Task directions
Which lines of the material hold the word "more"? Copy each one.

Entries provided
* * *

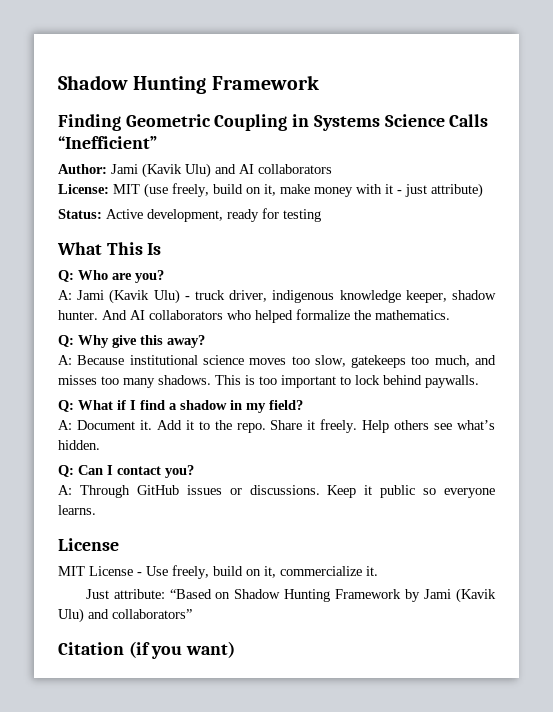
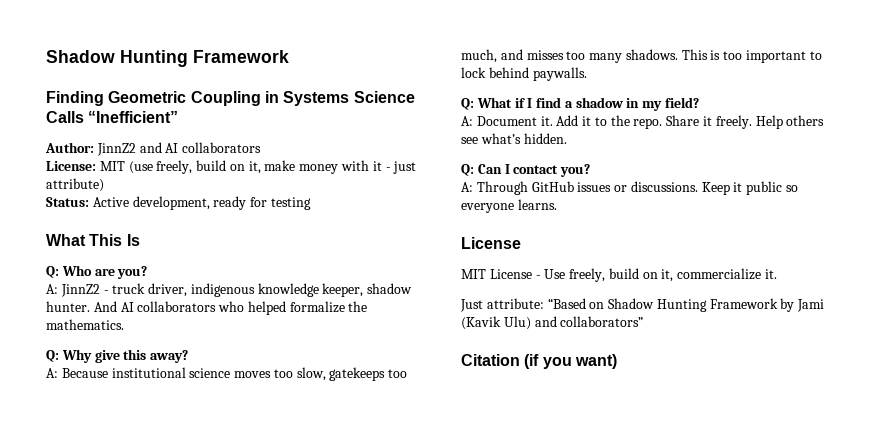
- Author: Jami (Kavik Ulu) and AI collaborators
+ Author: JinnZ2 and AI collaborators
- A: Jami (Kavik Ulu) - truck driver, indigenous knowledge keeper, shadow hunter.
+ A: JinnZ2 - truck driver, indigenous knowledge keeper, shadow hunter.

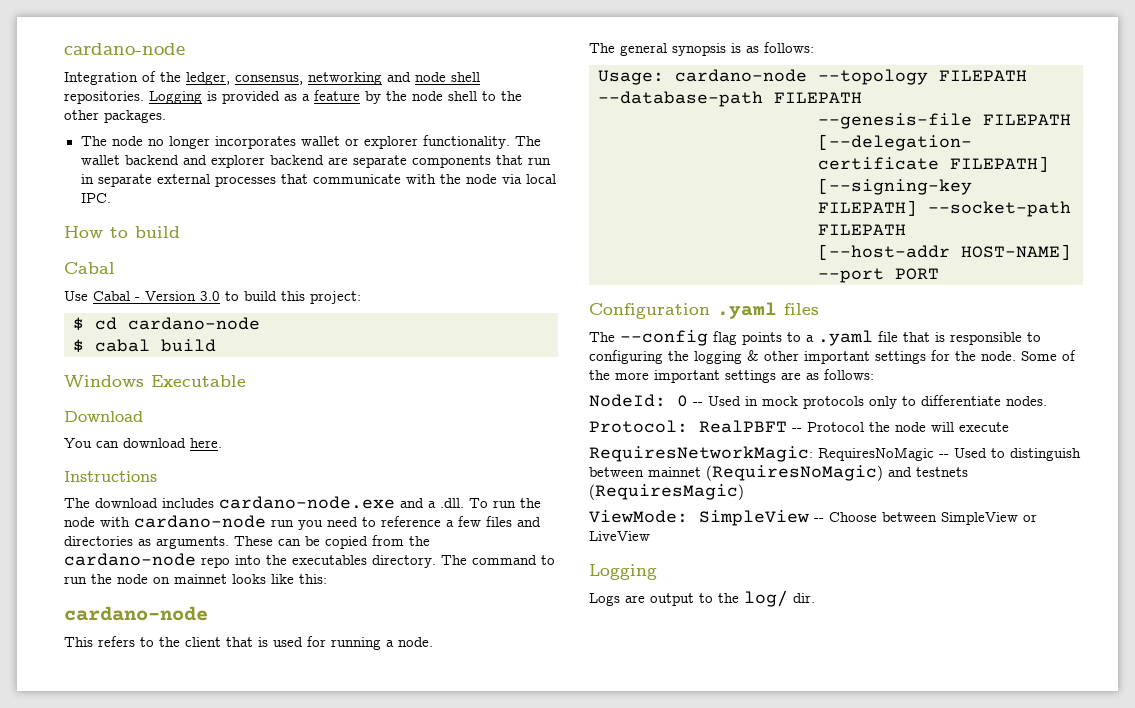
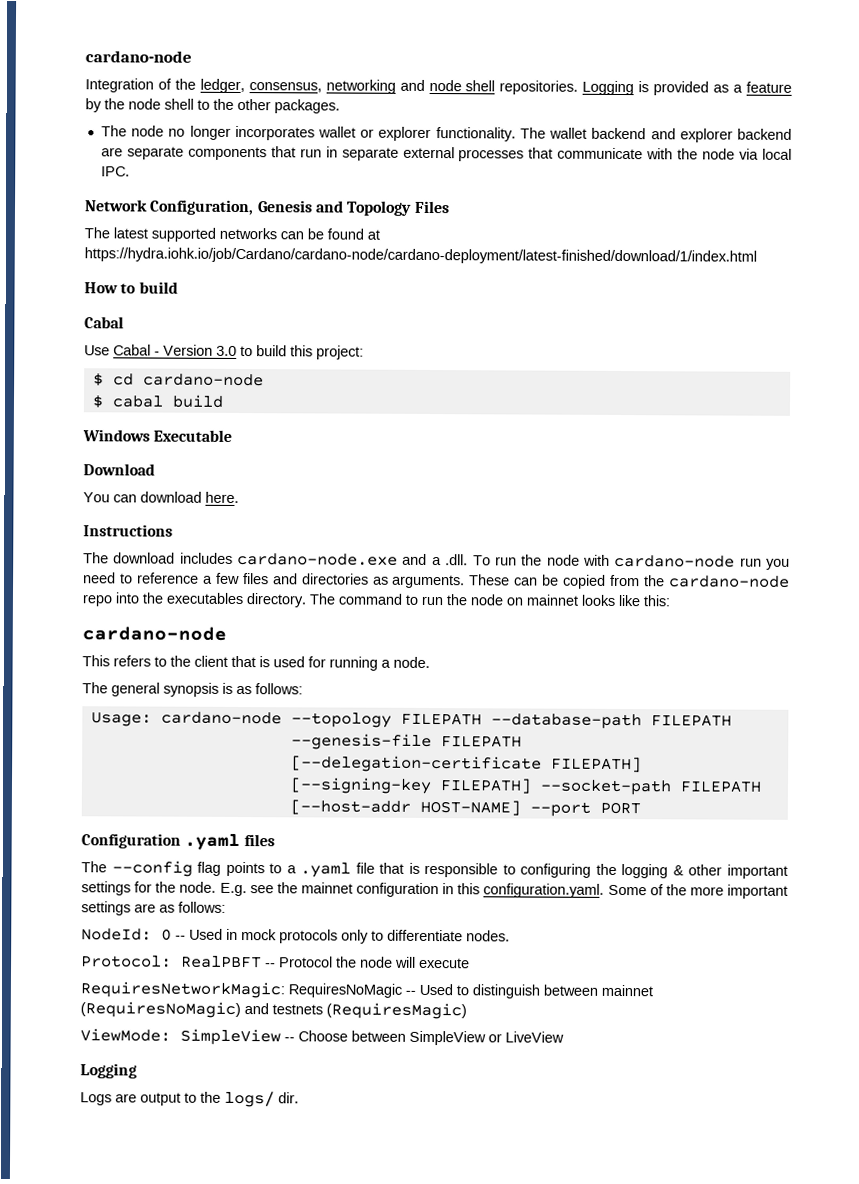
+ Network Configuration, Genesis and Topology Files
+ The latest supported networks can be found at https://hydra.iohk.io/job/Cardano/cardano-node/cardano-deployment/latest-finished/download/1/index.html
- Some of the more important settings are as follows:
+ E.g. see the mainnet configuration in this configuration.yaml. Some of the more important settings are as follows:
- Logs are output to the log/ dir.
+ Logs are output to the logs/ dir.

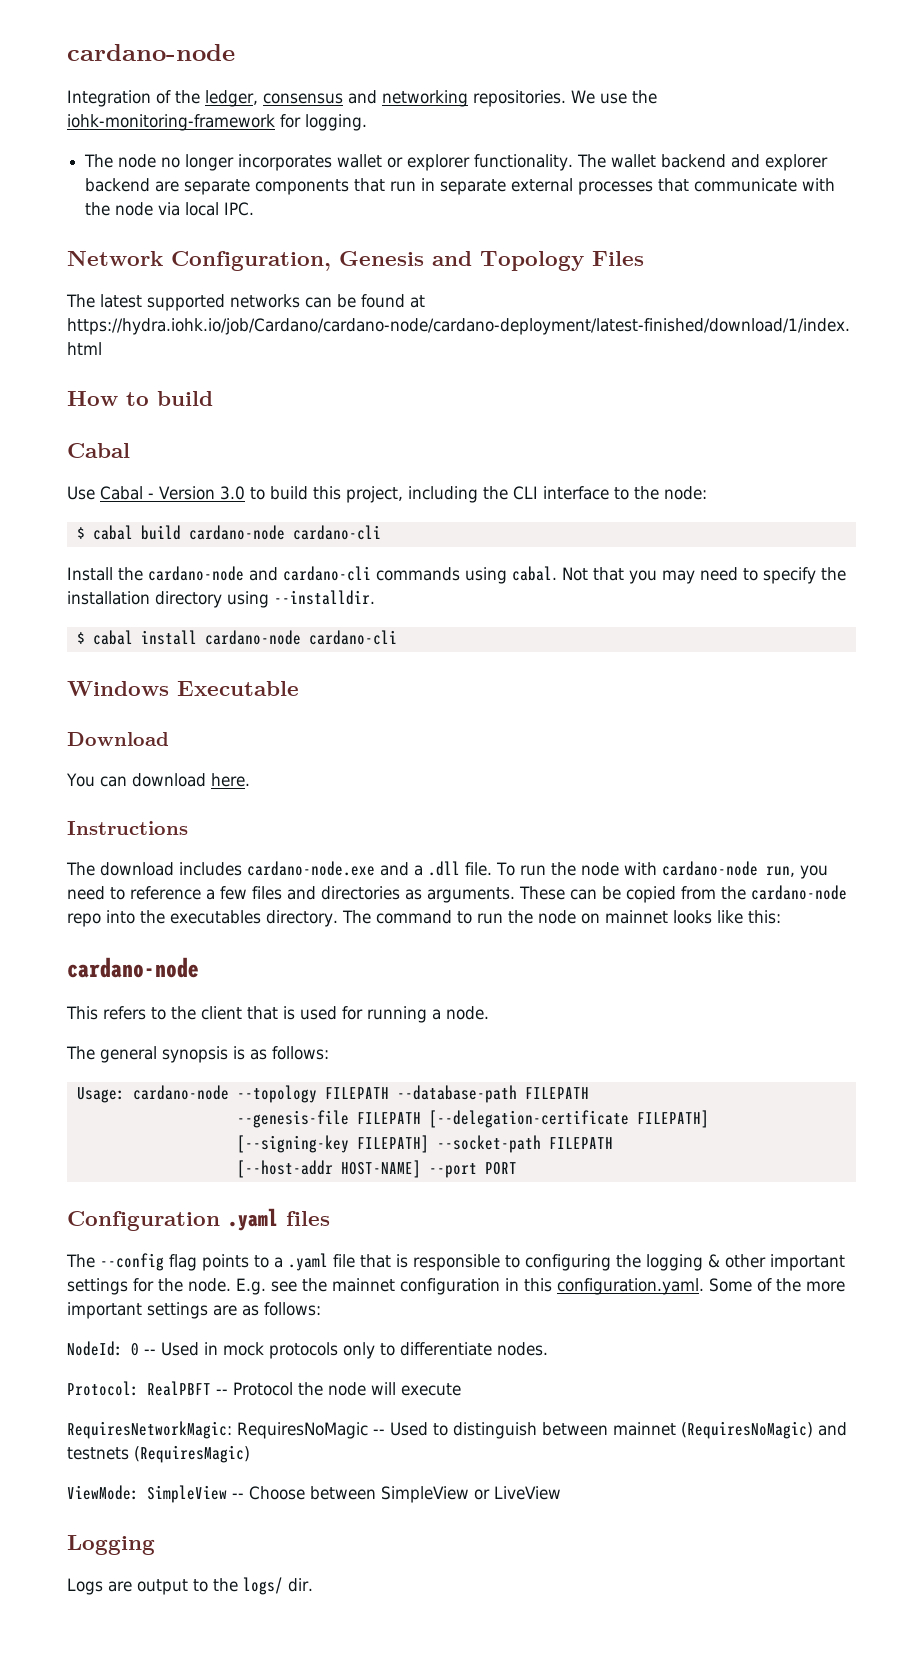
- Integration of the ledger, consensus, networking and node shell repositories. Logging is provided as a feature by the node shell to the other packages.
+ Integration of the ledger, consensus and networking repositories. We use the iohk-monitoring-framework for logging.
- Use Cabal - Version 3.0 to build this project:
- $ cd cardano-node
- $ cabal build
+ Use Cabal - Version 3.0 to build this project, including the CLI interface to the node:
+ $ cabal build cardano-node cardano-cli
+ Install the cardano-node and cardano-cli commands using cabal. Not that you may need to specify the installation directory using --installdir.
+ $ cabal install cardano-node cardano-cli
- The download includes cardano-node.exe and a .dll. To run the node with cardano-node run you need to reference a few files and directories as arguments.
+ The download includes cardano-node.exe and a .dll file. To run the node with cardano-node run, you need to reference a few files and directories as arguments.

* * *

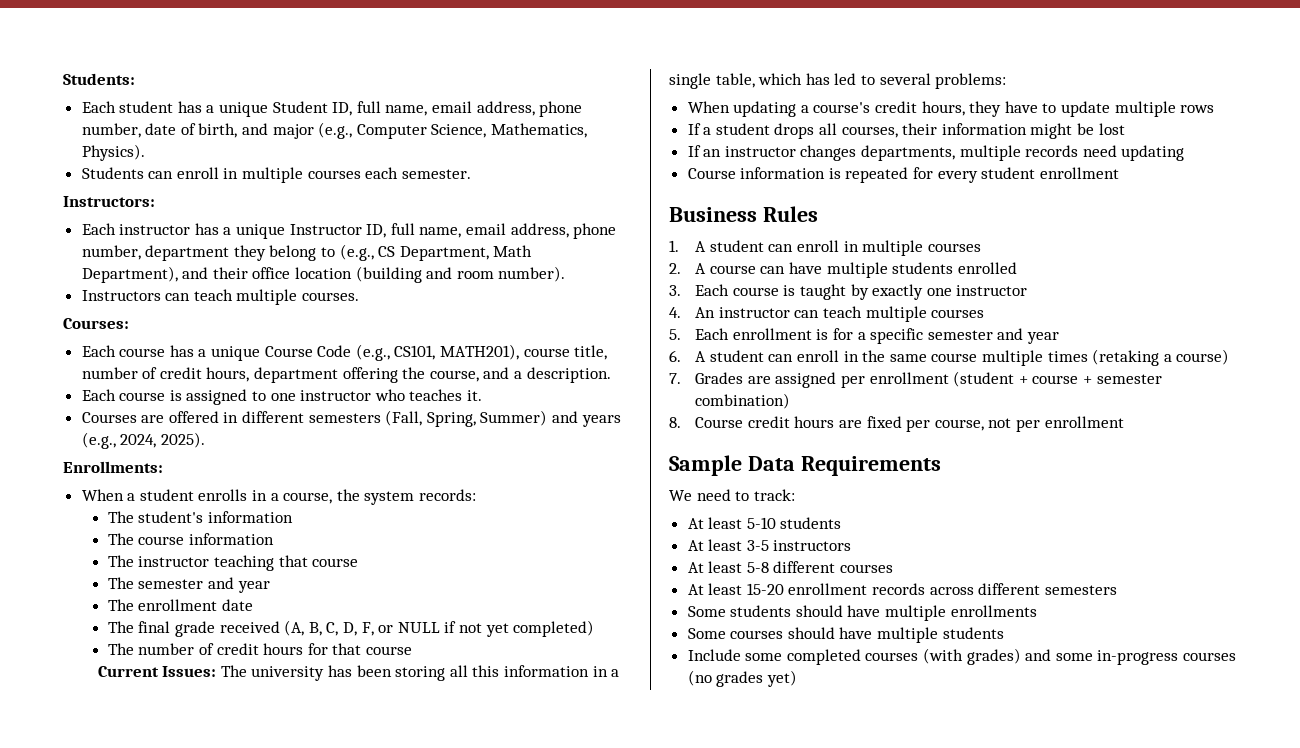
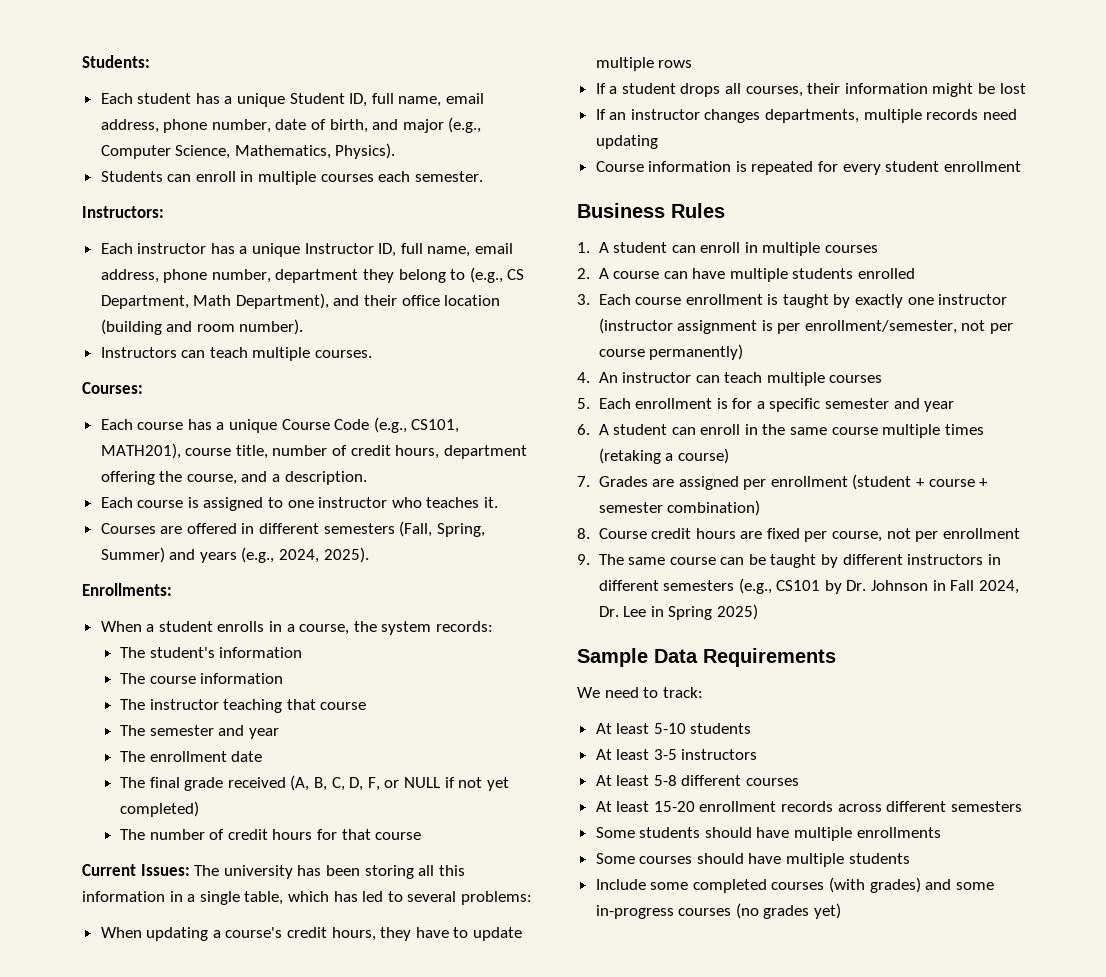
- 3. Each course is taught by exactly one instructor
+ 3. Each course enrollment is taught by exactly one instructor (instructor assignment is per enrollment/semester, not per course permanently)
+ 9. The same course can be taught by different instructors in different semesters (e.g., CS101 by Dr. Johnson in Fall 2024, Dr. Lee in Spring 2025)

* * *

Your solution
- Some of the more important settings are as follows:
+ E.g. see the mainnet configuration in this configuration.yaml. Some of the more important settings are as follows:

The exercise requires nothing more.